Edit difference data
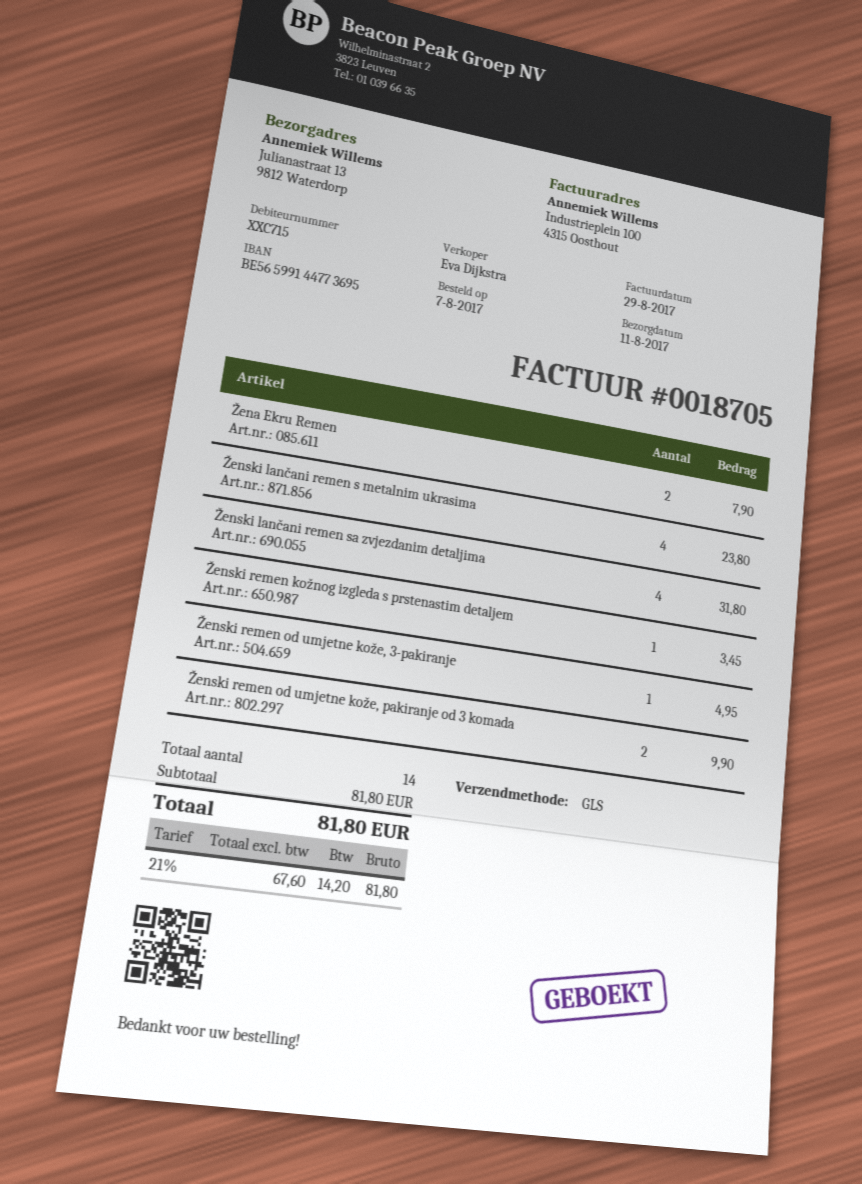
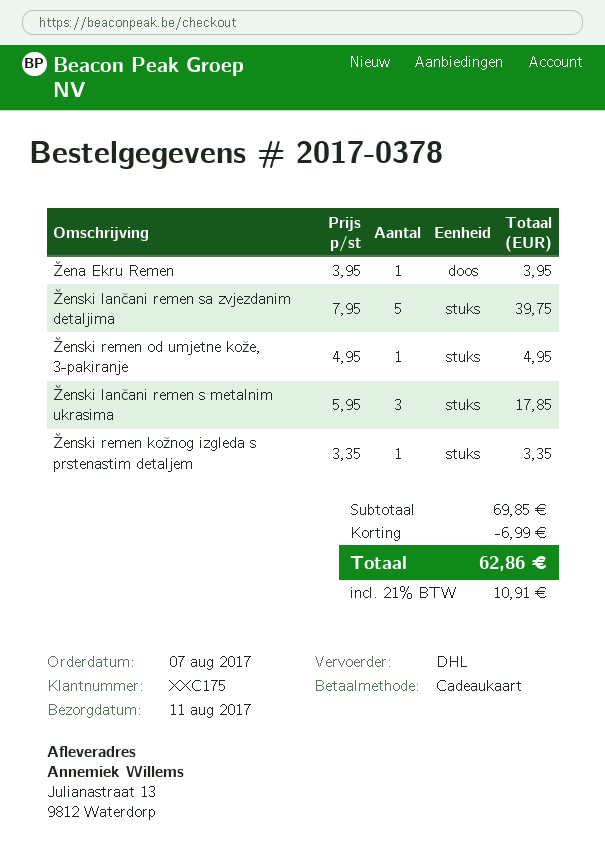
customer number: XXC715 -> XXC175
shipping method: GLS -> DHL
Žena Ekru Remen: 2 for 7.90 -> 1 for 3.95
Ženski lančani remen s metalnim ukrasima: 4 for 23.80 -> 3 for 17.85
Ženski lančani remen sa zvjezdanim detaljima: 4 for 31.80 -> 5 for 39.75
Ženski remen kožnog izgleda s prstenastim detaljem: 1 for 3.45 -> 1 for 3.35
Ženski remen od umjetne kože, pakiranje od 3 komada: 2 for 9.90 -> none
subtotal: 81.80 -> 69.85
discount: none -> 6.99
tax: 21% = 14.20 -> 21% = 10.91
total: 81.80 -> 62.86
--
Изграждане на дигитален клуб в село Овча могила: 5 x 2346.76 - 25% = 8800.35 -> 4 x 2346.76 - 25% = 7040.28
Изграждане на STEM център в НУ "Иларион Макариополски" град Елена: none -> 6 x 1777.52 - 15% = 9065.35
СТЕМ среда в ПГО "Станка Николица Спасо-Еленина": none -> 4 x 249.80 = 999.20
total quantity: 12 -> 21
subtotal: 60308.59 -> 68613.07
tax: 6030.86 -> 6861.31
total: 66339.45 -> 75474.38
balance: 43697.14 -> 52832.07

▶ TASK DIRECTIONS: Tally the lines in the records that hold the word "Изграждане", and state only the resulting number.

▶ TASK ANSWER: 2